- **PROMPT**
Looking through the records that follow, determine how many lines contain "stroke" and reply with that number alone.

[Front-end code change data]

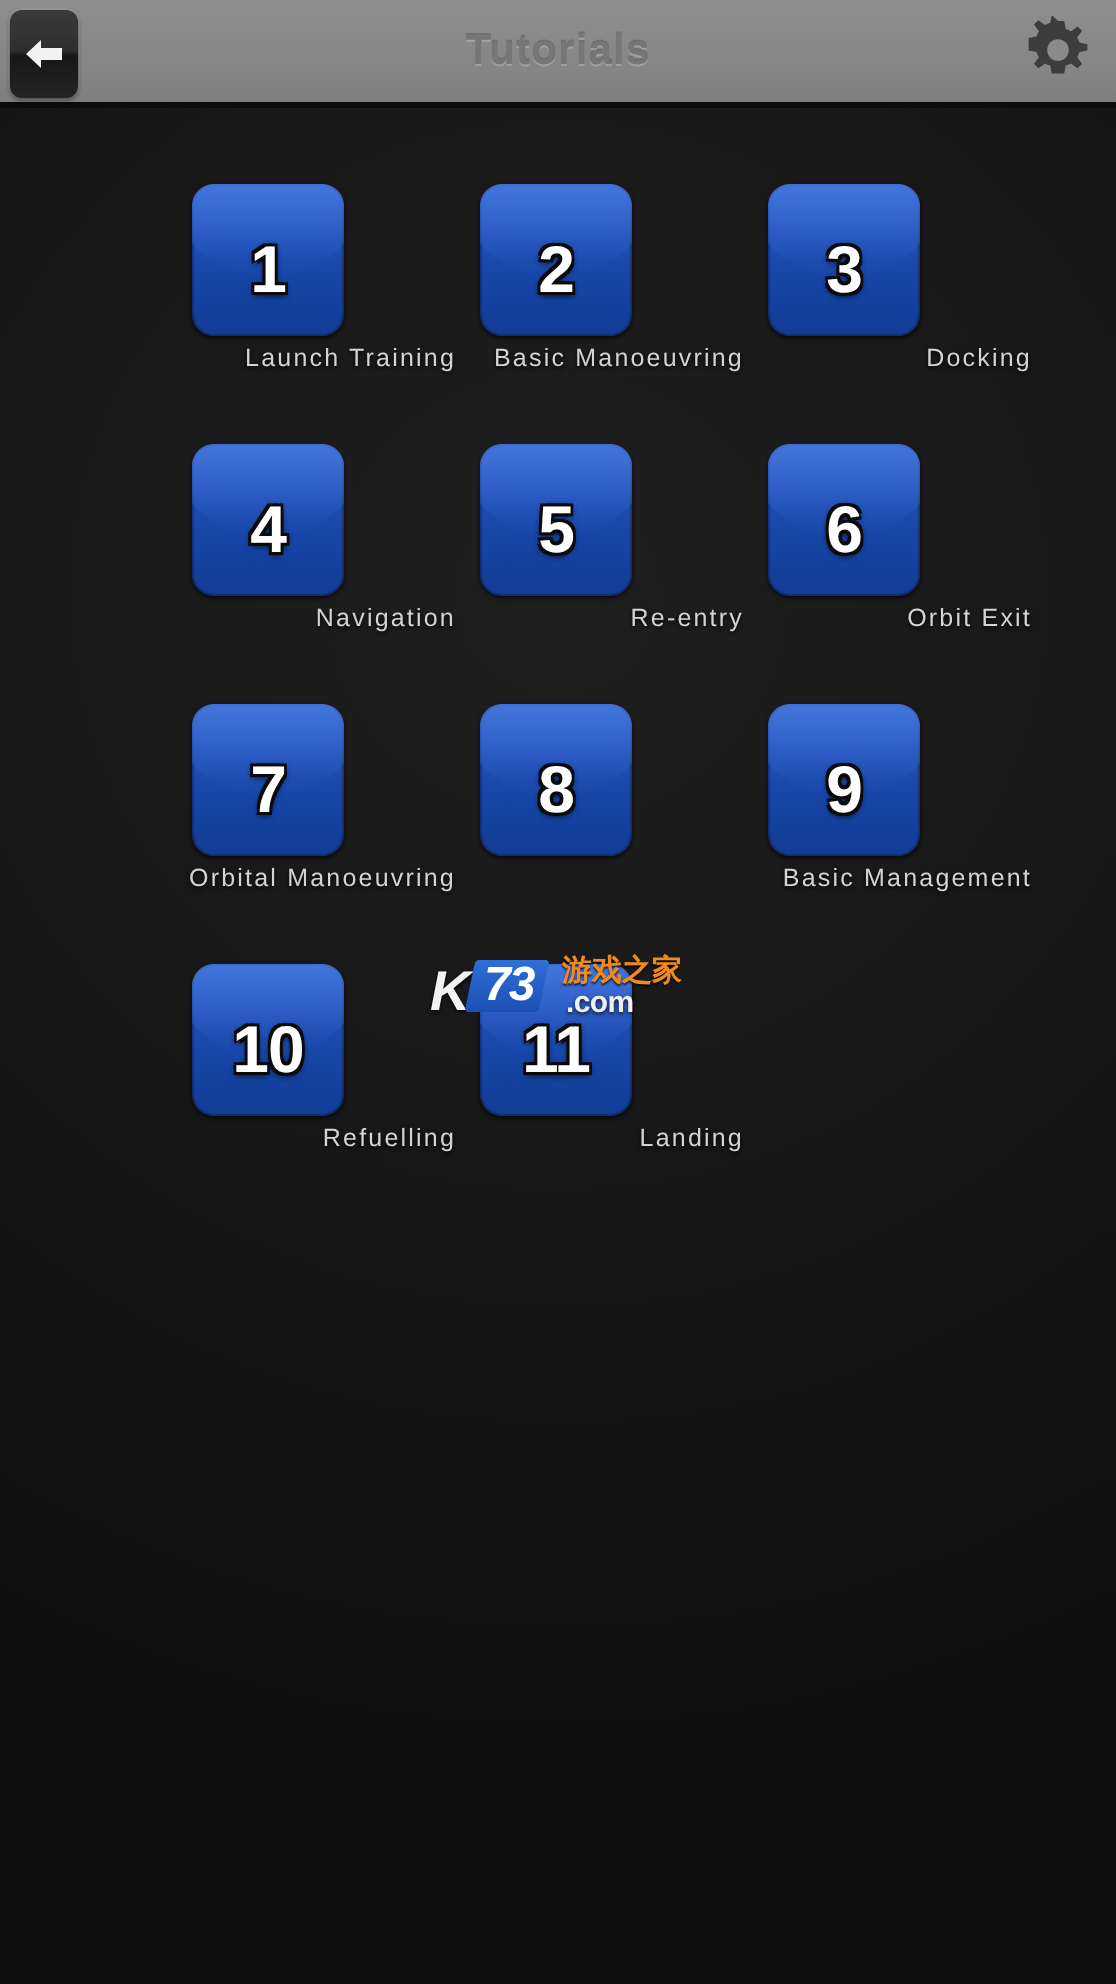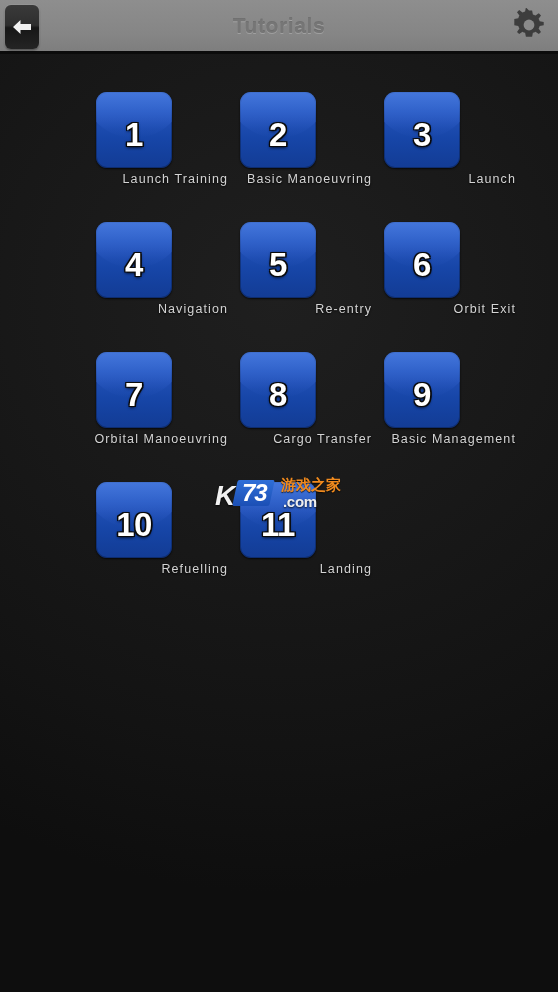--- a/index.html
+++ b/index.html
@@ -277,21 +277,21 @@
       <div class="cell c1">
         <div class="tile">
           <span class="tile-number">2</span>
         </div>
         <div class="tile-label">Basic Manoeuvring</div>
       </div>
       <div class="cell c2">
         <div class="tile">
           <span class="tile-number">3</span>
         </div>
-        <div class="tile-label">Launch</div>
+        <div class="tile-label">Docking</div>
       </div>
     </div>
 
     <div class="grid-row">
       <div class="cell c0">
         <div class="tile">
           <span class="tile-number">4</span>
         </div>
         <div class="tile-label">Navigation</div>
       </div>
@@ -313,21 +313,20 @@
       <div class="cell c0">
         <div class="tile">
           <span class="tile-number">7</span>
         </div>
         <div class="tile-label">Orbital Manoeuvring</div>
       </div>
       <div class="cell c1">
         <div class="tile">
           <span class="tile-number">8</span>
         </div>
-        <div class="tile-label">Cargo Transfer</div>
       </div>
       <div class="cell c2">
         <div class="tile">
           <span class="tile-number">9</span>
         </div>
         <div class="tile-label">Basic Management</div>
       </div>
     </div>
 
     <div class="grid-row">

...

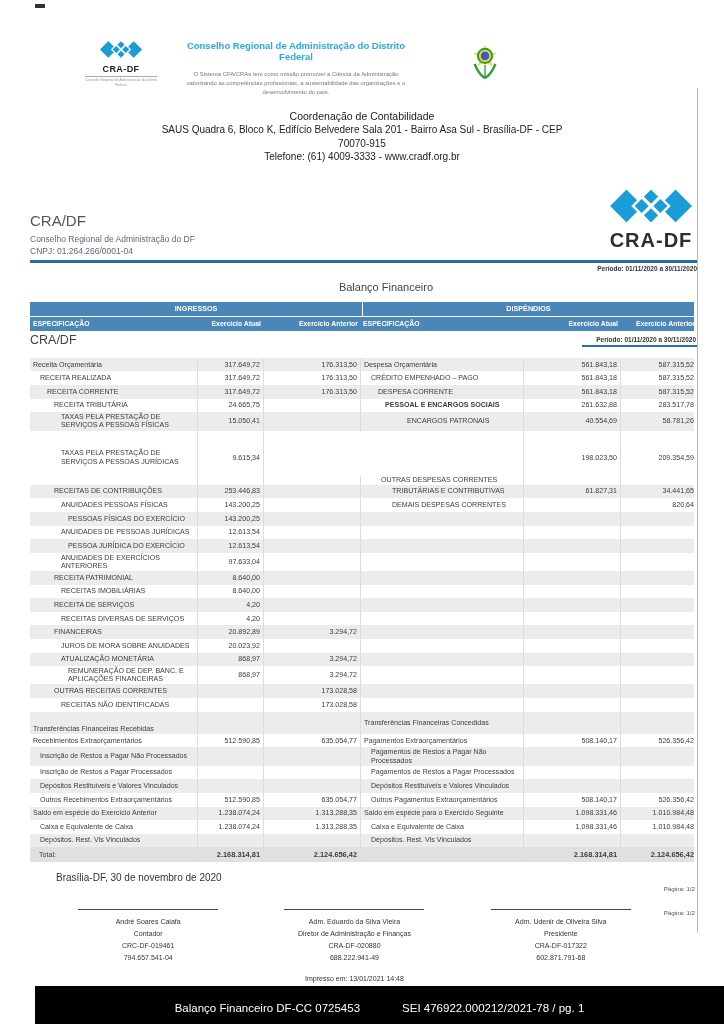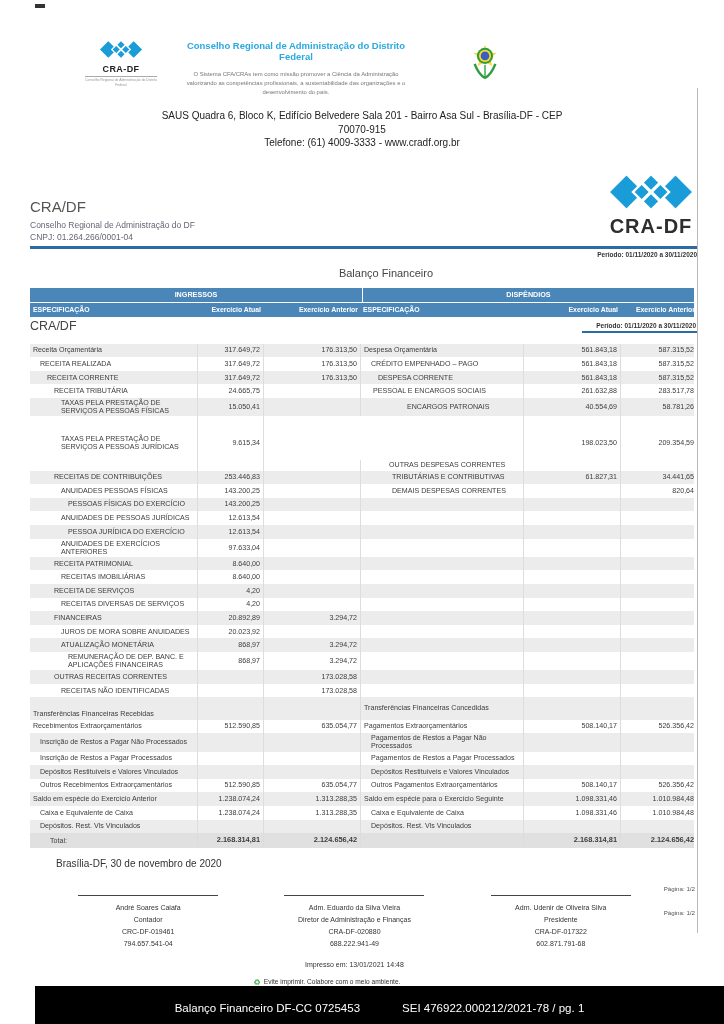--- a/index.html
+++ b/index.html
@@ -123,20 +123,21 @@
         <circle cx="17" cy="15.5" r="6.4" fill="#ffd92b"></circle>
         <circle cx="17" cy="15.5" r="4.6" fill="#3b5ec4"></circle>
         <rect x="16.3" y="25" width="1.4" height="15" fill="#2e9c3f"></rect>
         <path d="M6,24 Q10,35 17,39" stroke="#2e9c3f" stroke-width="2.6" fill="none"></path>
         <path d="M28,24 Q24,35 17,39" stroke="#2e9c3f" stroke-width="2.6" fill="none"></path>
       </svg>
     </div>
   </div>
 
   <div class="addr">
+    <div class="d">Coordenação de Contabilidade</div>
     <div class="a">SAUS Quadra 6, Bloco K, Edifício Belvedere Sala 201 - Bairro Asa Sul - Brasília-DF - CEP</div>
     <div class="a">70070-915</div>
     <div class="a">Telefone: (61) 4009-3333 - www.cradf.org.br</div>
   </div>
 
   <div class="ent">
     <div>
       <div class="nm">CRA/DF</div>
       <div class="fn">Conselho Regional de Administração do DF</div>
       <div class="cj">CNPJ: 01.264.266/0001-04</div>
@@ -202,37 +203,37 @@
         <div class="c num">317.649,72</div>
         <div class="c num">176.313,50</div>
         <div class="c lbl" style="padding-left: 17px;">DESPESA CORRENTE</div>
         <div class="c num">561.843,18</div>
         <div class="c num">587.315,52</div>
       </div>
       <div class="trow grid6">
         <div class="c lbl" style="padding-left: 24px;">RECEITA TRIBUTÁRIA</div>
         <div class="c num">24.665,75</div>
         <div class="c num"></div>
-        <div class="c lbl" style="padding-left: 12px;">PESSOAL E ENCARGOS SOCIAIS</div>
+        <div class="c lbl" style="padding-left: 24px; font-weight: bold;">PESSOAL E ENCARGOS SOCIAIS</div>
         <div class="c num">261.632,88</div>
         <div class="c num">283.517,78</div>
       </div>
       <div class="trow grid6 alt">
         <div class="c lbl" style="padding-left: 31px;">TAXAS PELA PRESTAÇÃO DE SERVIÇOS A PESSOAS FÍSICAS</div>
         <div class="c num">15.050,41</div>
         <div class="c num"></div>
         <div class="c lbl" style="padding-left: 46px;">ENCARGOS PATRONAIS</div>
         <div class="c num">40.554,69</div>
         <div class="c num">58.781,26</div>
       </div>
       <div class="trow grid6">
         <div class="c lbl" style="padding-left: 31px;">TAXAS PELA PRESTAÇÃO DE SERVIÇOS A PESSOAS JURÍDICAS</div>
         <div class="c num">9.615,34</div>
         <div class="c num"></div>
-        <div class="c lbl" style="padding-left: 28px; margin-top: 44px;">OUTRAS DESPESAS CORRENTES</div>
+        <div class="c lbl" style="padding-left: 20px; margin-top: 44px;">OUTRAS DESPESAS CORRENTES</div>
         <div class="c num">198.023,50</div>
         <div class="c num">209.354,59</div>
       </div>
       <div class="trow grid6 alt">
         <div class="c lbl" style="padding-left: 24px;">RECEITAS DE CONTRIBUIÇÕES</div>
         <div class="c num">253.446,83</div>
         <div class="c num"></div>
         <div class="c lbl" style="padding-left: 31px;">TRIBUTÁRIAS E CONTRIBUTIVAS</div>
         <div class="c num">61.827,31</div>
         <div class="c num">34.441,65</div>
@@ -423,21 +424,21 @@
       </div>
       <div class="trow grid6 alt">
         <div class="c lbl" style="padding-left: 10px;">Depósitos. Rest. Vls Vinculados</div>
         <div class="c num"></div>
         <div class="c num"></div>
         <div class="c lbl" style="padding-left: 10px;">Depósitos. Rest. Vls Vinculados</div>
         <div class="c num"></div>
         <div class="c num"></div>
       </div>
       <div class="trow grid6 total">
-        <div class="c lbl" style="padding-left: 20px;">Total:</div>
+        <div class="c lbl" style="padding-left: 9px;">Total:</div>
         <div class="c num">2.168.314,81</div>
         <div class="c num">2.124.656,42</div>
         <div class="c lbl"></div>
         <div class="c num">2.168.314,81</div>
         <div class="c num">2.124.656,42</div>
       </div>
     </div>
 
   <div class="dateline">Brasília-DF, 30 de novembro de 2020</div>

- **EXERCISE RESPONSE**
2